When the story opens, Jax is stuck in what appears to be a psych facility, having been falsely accused of deliberately crashing a ship. She was the sole survivor, and it quickly becomes apparent that she wasn’t meant to live through it. March is the one who busts her out of the facility. He needs a jumper so he can locate other people with the same ability in order to start a private academy of jumpers with the hope that they can make a living free of the Corp. Since Jax now has no love for the Corp, she joins him in his quest. It’s a David and Goliath type of story, and it was fun to root for the little guys.

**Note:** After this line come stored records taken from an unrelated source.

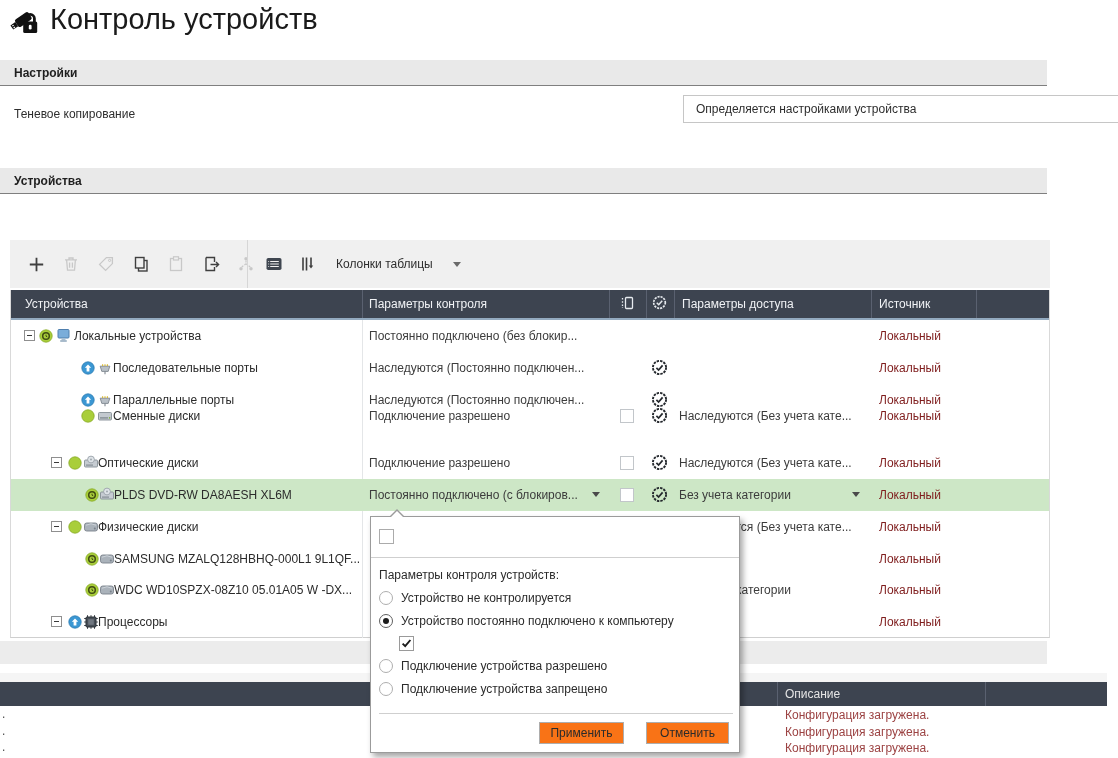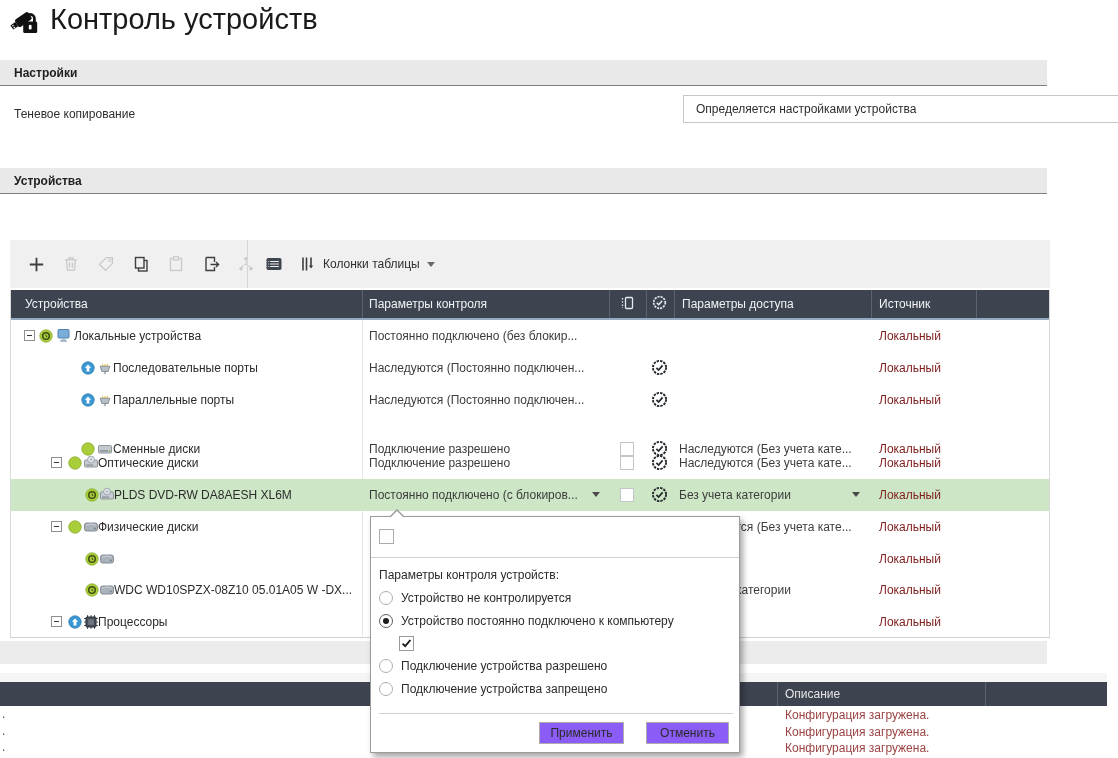"Колонки таблицы" .tcols { gap: 7px -> 20px }
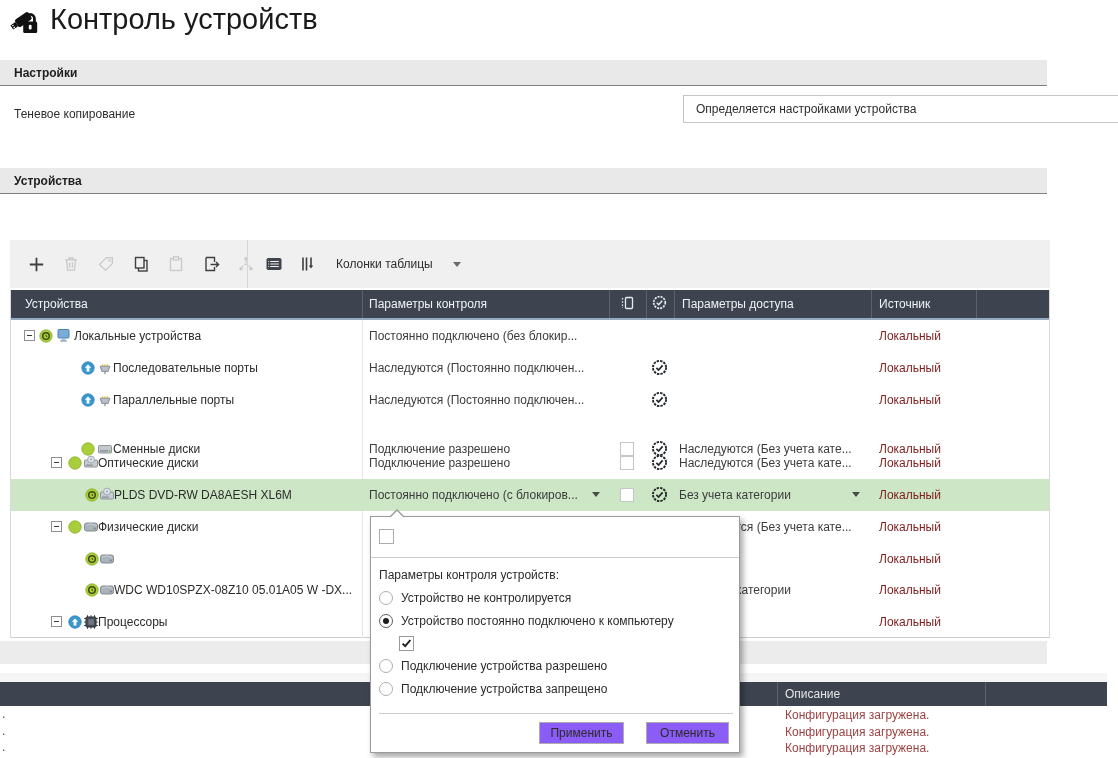"Сменные диски" div.trow { top: 113px -> 80px }
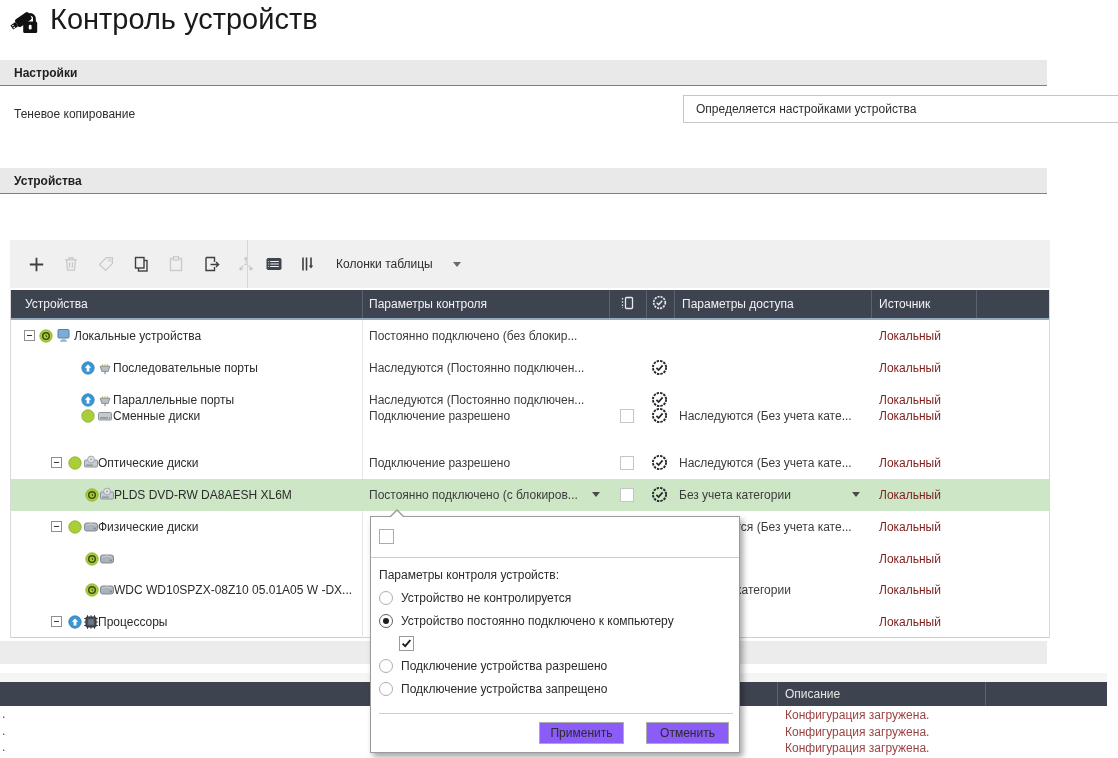"SAMSUNG MZALQ128HBHQ-000L1 9L1QF..." span.dname { html: none -> <span>SAMSUNG MZALQ128HBHQ-000L1 9L1QF...</span> }
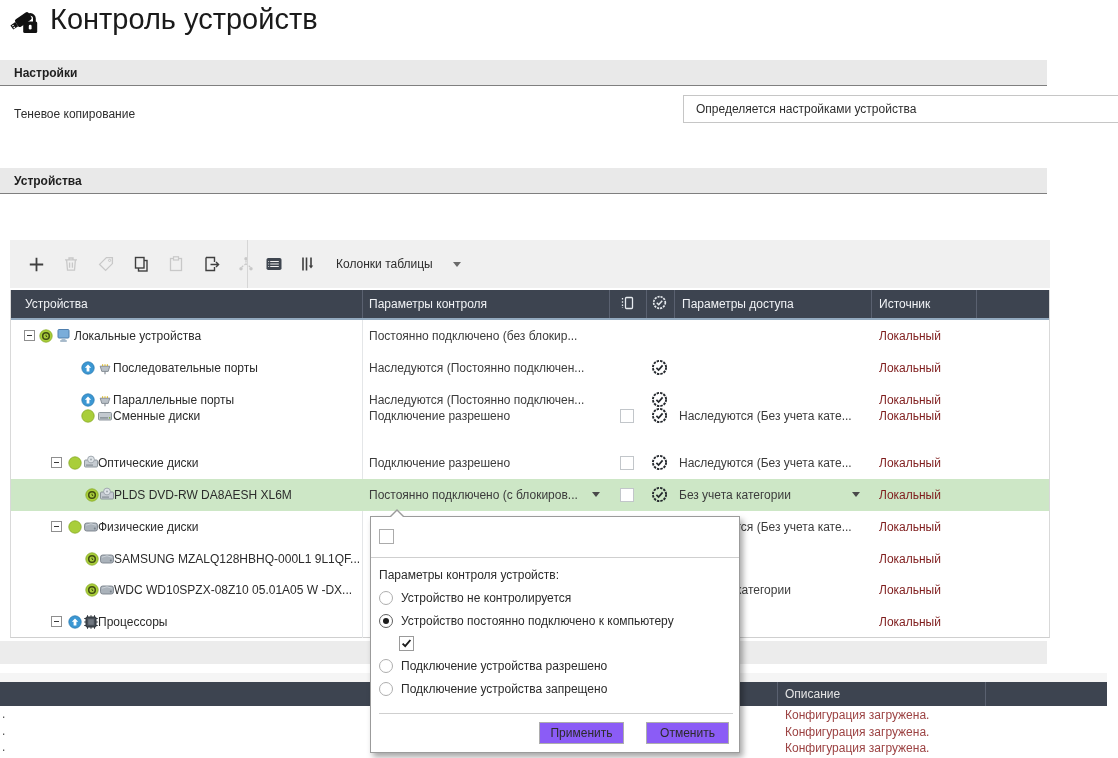"Применить" .pbtn { background: #8b5cf6 -> #f97316 }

First Line: “Are you afraid of falling, baby?”
No, I’m afraid of landing.
He’s laughing, and I’m smiling. Stupid idiot smile, don’t you know what comes next? Wake. Wake now. I don’t want to see this, not again. It’s not helping me deal. This thing is roken. Oh no. No.
I sit up, shuddering, shoving the dark mop of hair out of my face, and my fingers come away wet with sweat.
Normally, I’m not a big fan of starting out in the middle of a dream sequence. Usually it means I have no idea what is going on, and not sure what is real and what isn’t. Here, however, it works. Because Jax herself has no idea what is going on and what is real. She’s been in a huge crash. She’s lost the love of her life, and feels responsible for it. Plus, you find out later, the evil people who run the place are trying to make her take the blame for the crash, so they are deliberately making her relive stuff in the hopes she goes insane. I have to say, I was hooked by this opening. It was bewildering, and more than a little confusing, but in a good way. Er, you know what I mean.
The part that grabbed me the most about this story was the narrative voice. This is told first person, present tense. But more than that, it reads like a stream-of-consciousness journal. I felt like I was completely in Jax’s head. It was like seeing the unedited, raw jumble of thoughts that we all have running through our minds and thank goodness, nobody gets to see but us. It really worked for this story, and it gave it a raw edge that drove the pace and plot.
I loved the space aspect of this, the visits to other worlds, the inclusion of the Corp which operates pretty much as I would expect a big, out of control organization to act. The world building, no pun intended, is full and rich and the characters are so real I feel like I know them. While this is a romance, the romance doesn’t really take center stage at all. If you’re looking for erotic fiction this isn’t it. Even the sex scenes are pretty tame, and there’s not much of that. What you get is a solid story, intriguing plot and characters, and spaceships. What’s not to like?